**WHAT YOU HAVE TO DO**
What is needed is a verbatim copy of each record below.

(Data extracted from a collection)
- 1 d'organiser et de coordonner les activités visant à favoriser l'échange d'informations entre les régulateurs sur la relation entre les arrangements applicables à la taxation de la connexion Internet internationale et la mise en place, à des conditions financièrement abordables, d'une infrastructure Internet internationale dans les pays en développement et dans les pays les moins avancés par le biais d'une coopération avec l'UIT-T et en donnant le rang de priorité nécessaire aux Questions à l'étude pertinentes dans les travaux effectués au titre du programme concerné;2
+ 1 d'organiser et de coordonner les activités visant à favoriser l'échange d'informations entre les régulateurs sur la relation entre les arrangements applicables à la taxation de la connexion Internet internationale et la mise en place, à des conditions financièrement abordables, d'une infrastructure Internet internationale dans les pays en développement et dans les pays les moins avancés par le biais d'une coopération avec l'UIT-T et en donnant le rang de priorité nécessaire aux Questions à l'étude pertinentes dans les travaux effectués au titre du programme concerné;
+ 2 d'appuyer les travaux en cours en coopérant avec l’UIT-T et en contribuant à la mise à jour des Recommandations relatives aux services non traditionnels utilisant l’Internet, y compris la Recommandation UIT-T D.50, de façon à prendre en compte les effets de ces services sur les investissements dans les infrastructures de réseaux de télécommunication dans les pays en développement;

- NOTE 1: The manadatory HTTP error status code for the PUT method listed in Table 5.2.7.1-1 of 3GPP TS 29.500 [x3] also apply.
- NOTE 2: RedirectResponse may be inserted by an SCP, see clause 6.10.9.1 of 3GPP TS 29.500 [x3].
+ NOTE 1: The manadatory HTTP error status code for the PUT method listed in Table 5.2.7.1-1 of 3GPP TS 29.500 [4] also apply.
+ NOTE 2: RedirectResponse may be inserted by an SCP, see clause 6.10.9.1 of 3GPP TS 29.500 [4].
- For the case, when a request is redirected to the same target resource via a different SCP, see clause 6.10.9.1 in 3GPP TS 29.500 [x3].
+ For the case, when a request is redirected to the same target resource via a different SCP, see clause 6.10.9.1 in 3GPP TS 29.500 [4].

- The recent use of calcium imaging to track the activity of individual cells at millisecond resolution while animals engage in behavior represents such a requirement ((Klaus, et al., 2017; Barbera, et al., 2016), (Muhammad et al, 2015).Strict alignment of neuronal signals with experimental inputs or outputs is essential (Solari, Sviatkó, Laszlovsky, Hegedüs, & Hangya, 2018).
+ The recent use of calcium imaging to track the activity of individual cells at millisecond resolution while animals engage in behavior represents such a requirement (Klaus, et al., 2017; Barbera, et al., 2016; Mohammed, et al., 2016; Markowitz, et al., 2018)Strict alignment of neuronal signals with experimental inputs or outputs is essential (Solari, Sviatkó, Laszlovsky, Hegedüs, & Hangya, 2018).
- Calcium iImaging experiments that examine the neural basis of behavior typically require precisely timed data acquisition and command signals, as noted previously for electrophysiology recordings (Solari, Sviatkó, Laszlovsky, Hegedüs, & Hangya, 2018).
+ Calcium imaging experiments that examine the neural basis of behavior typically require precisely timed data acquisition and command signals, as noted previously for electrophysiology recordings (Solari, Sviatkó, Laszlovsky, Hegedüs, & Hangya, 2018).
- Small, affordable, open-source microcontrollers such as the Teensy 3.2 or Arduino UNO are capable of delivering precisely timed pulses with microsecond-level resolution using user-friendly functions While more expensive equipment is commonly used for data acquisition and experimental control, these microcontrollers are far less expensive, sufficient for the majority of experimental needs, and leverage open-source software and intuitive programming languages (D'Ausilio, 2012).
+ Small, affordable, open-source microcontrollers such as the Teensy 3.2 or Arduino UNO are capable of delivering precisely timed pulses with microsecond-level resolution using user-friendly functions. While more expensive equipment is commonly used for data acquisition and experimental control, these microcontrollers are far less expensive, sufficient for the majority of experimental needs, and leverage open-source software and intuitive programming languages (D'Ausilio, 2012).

**SOLUTION**
- 1 d'organiser et de coordonner les activités visant à favoriser l'échange d'informations entre les régulateurs sur la relation entre les arrangements applicables à la taxation de la connexion Internet internationale et la mise en place, à des conditions financièrement abordables, d'une infrastructure Internet internationale dans les pays en développement et dans les pays les moins avancés par le biais d'une coopération avec l'UIT-T et en donnant le rang de priorité nécessaire aux Questions à l'étude pertinentes dans les travaux effectués au titre du programme concerné;2
+ 1 d'organiser et de coordonner les activités visant à favoriser l'échange d'informations entre les régulateurs sur la relation entre les arrangements applicables à la taxation de la connexion Internet internationale et la mise en place, à des conditions financièrement abordables, d'une infrastructure Internet internationale dans les pays en développement et dans les pays les moins avancés par le biais d'une coopération avec l'UIT-T et en donnant le rang de priorité nécessaire aux Questions à l'étude pertinentes dans les travaux effectués au titre du programme concerné;
+ 2 d'appuyer les travaux en cours en coopérant avec l’UIT-T et en contribuant à la mise à jour des Recommandations relatives aux services non traditionnels utilisant l’Internet, y compris la Recommandation UIT-T D.50, de façon à prendre en compte les effets de ces services sur les investissements dans les infrastructures de réseaux de télécommunication dans les pays en développement;

- NOTE 1: The manadatory HTTP error status code for the PUT method listed in Table 5.2.7.1-1 of 3GPP TS 29.500 [x3] also apply.
- NOTE 2: RedirectResponse may be inserted by an SCP, see clause 6.10.9.1 of 3GPP TS 29.500 [x3].
+ NOTE 1: The manadatory HTTP error status code for the PUT method listed in Table 5.2.7.1-1 of 3GPP TS 29.500 [4] also apply.
+ NOTE 2: RedirectResponse may be inserted by an SCP, see clause 6.10.9.1 of 3GPP TS 29.500 [4].
- For the case, when a request is redirected to the same target resource via a different SCP, see clause 6.10.9.1 in 3GPP TS 29.500 [x3].
+ For the case, when a request is redirected to the same target resource via a different SCP, see clause 6.10.9.1 in 3GPP TS 29.500 [4].

- The recent use of calcium imaging to track the activity of individual cells at millisecond resolution while animals engage in behavior represents such a requirement ((Klaus, et al., 2017; Barbera, et al., 2016), (Muhammad et al, 2015).Strict alignment of neuronal signals with experimental inputs or outputs is essential (Solari, Sviatkó, Laszlovsky, Hegedüs, & Hangya, 2018).
+ The recent use of calcium imaging to track the activity of individual cells at millisecond resolution while animals engage in behavior represents such a requirement (Klaus, et al., 2017; Barbera, et al., 2016; Mohammed, et al., 2016; Markowitz, et al., 2018)Strict alignment of neuronal signals with experimental inputs or outputs is essential (Solari, Sviatkó, Laszlovsky, Hegedüs, & Hangya, 2018).
- Calcium iImaging experiments that examine the neural basis of behavior typically require precisely timed data acquisition and command signals, as noted previously for electrophysiology recordings (Solari, Sviatkó, Laszlovsky, Hegedüs, & Hangya, 2018).
+ Calcium imaging experiments that examine the neural basis of behavior typically require precisely timed data acquisition and command signals, as noted previously for electrophysiology recordings (Solari, Sviatkó, Laszlovsky, Hegedüs, & Hangya, 2018).
- Small, affordable, open-source microcontrollers such as the Teensy 3.2 or Arduino UNO are capable of delivering precisely timed pulses with microsecond-level resolution using user-friendly functions While more expensive equipment is commonly used for data acquisition and experimental control, these microcontrollers are far less expensive, sufficient for the majority of experimental needs, and leverage open-source software and intuitive programming languages (D'Ausilio, 2012).
+ Small, affordable, open-source microcontrollers such as the Teensy 3.2 or Arduino UNO are capable of delivering precisely timed pulses with microsecond-level resolution using user-friendly functions. While more expensive equipment is commonly used for data acquisition and experimental control, these microcontrollers are far less expensive, sufficient for the majority of experimental needs, and leverage open-source software and intuitive programming languages (D'Ausilio, 2012).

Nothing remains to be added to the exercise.